VIA la tombée de la nuit, lorsque le soleil cédait sa place aux réverbères, on sentait l’angoisse monter. Une foule pâlotte se pressait dans les grands magasins où l’accueillaient une débauche d’électricité et de sourires rassurants qui semblaient enrayer le cycle des saisons. On buvait des jus de fruits à l’ombre de palmiers en plastique et l’on s’achetait des chemises à manches courtes ou des jupes à fleurs imprimées. Plus loin, on vous massait les tempes sur une chaise longue perdue au milieu d’un océan de peinture bleue. On vous proposait des parfums exotiques, des couleurs vives et des minutes inoubliables. Et partout s’infiltrait une musique légère qui rythmait la vie comme les battements du cœur : celle de la caisse enregistreuse. Enregistreuse de chèques, de cartes, plus rarement de billets de banque. A 19 heures, on endossait à regret son manteau de belle facture et l’on franchissait les portes coulissantes du grand magasin. A cette minute où la nuit vous saisissait, on avait soudain moins froid, couverts de ses quelques achats à tempérament.
A chaque ouverture des portes, un souffle chaud s’échappait sur le trottoir. Accroupi aux pieds de son client, le derrière touchant pratiquement terre, Nathanaël Chagrin levait la tête pour profiter de cette chaleur éphémère et apercevait alors la main gantée de son client, installé sur un fauteuil surélevé. Plus haut, il y avait la tête souvent dissimulée par un cache-col ou une queue de renard. Plus haut encore s’étirait la façade du grand magasin, animée de milliers de fenêtres et au sommet de celle-ci, une lanterne rouge qui transperçait le mauvais temps. Nathanaël baissa la tête. La bouffée d’air chaud s’était évaporée. Il appliqua une couche de cirage sur les chaussures ternies et astiqua énergiquement. Cela le réchauffait et puis il recevrait un généreux pourboire. Il désinfecta ensuite le siège libre et s’abrita sous le porche du grand magasin en attendant le prochain client.

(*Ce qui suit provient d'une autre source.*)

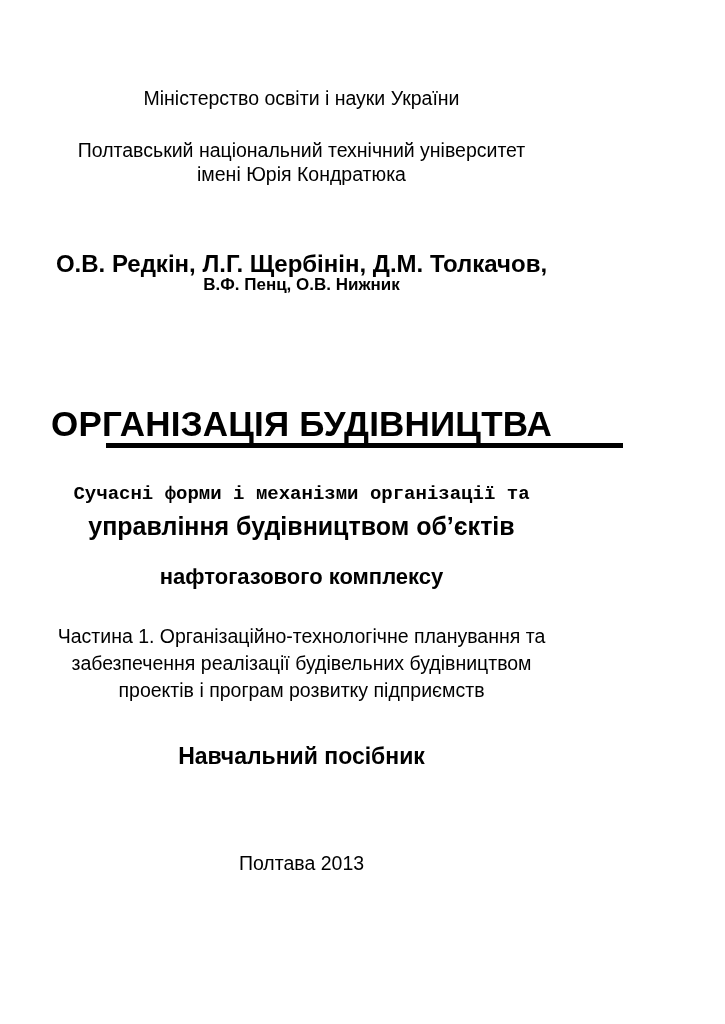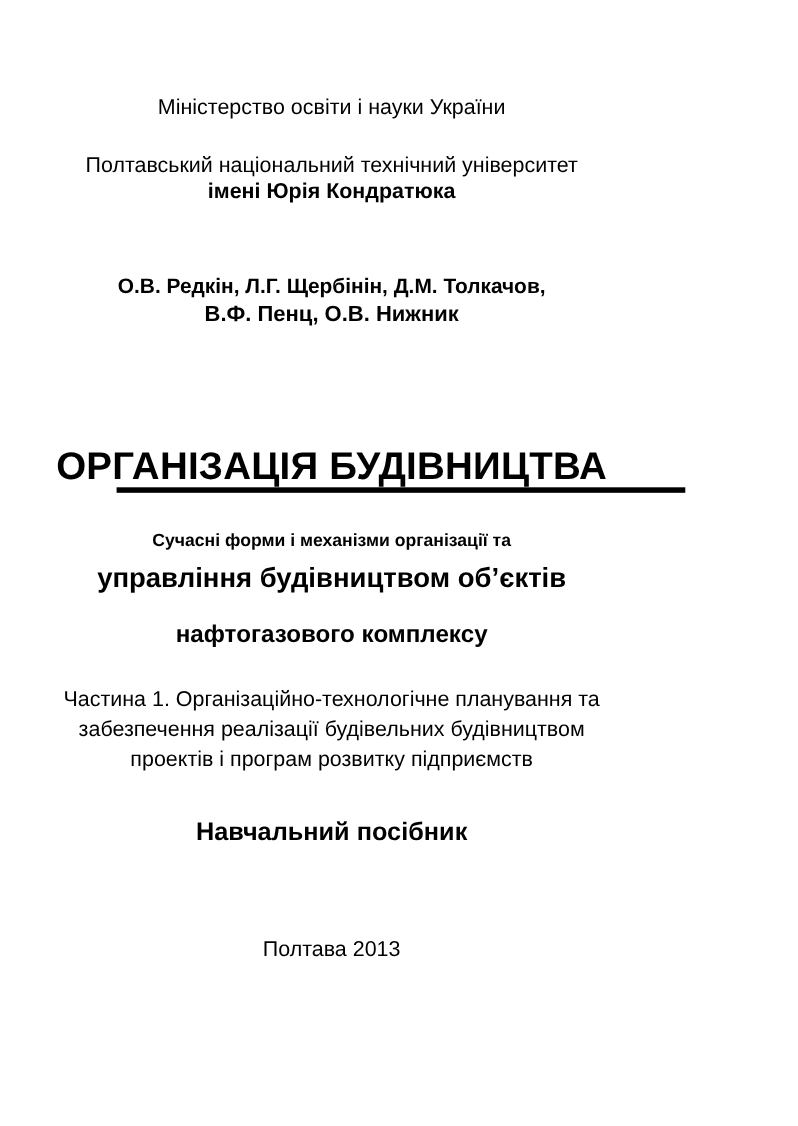--- a/index.html
+++ b/index.html
@@ -2,26 +2,26 @@
 <html><head>
 <meta charset="utf-8">
 <style>
   html, body { margin: 0; padding: 0; background: #ffffff; }
   body { width: 725px; height: 1024px; position: relative; overflow: hidden; color: #000; font-family: "Liberation Sans", sans-serif; }
   .line { position: absolute; left: 0; width: 603px; text-align: center; white-space: nowrap; }
   .reg { font-size: 19.5px; font-weight: normal; }
   .bold { font-weight: bold; }
   #ministry { top: 87px; }
   #univ1 { top: 139px; }
-  #univ2 { top: 163px; font-weight: bold; }
-  #auth1 { top: 250px; font-size: 19px; }
-  #auth2 { top: 275px; font-size: 20px; }
+  #univ2 { top: 163px; }
+  #auth1 { top: 250px; font-size: 24px; }
+  #auth2 { top: 275px; font-size: 17px; }
   #title { top: 361px; font-size: 35px; letter-spacing: 0.2px; margin-top: 43px; }
   #rule { position: absolute; left: 106px; top: 443px; width: 517px; height: 5px; background: #000; }
-  #sub1 { top: 483px; font-size: 16px; }
+  #sub1 { top: 483px; font-size: 19px; font-family: Liberation Mono, monospace; }
   #sub2 { top: 512px; font-size: 25px; }
   #sub3 { top: 541px; font-size: 22px; margin-top: 23px; }
   #part1 { top: 625px; }
   #part2 { top: 652px; }
   #part3 { top: 679px; }
   #type { top: 743px; font-size: 23px; }
   #city { top: 852px; }
 </style>
 </head>
 <body>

Les gens marchaient d’un pas rapide, pressés d’en finir avec cette nuit qui les étreignait chaque jour plus tôt. Regagner sa voiture, c’était déjà être un peu chez soi. Et lorsque l’on entrerait dans sa maison à crédit, le salon serait illuminé, la cuisine sentirait le poulet et toute la famille vous embrasserait. Peut-être pas la petite, ce n’était pas dans son caractère, mais elle vous lancerait quand même un coup d’œil en coin pour s’assurer qu’on ne l’oublie pas.
Nathanaël consulta sa montre. Encore une demi-heure ! Il soupira en enfouissant son nez sous le col et reprit sa position figée. Alors qu’il décomptait les minutes, on le siffla. Il se dépêcha de traverser la rue. Un client venait de s’asseoir sur le deuxième fauteuil dont il disposait devant le grand magasin voisin. Il attrapa le pied gauche et le cala entre ses cuisses. La bottine était souillée d’une ligne de sel, probablement celui qu’il avait répandu durant la nuit. Il frotta énergiquement pour détacher les cristaux et, lorsque le reflet de son client apparut dans le cuir, celui-ci se pencha vers lui.
« Avez-vous besoin d’argent ? » Nathanaël ne répondit pas. L’autre reprit. « Si c’était le cas, j’aurais un emploi à vous proposer.
– Je n’ai plus le temps.
– On trouve toujours une petite heure par-ci par-là ! »
Nathanaël redressa la tête et chercha le regard dissimulé sous un large chapeau de feutre.
« J’ai une famille, monsieur.
– Précisément. L’argent peut arranger parfois bien des sentiments. Je paye très bien.
– Quel genre d’emploi ?
– Très peu de choses, en vérité. Il s’agit de me tenir compagnie une petite heure par jour. » Il se leva et sortit son portefeuille. « Réfléchissez, je vous laisse ma carte. »
Le client disparut à l’angle de la rue, avalé par une tour de verre, lui et sa silhouette sombre qui rappelait celle du commissionnaire. Et comme une machine bien lancée, les gens marchaient d’un pas rapide, emmitouflés dans leur intimité et leur angoisse de fin de saison, trimbalant paquets et petits cadeaux qui éclairciraient leur intérieur.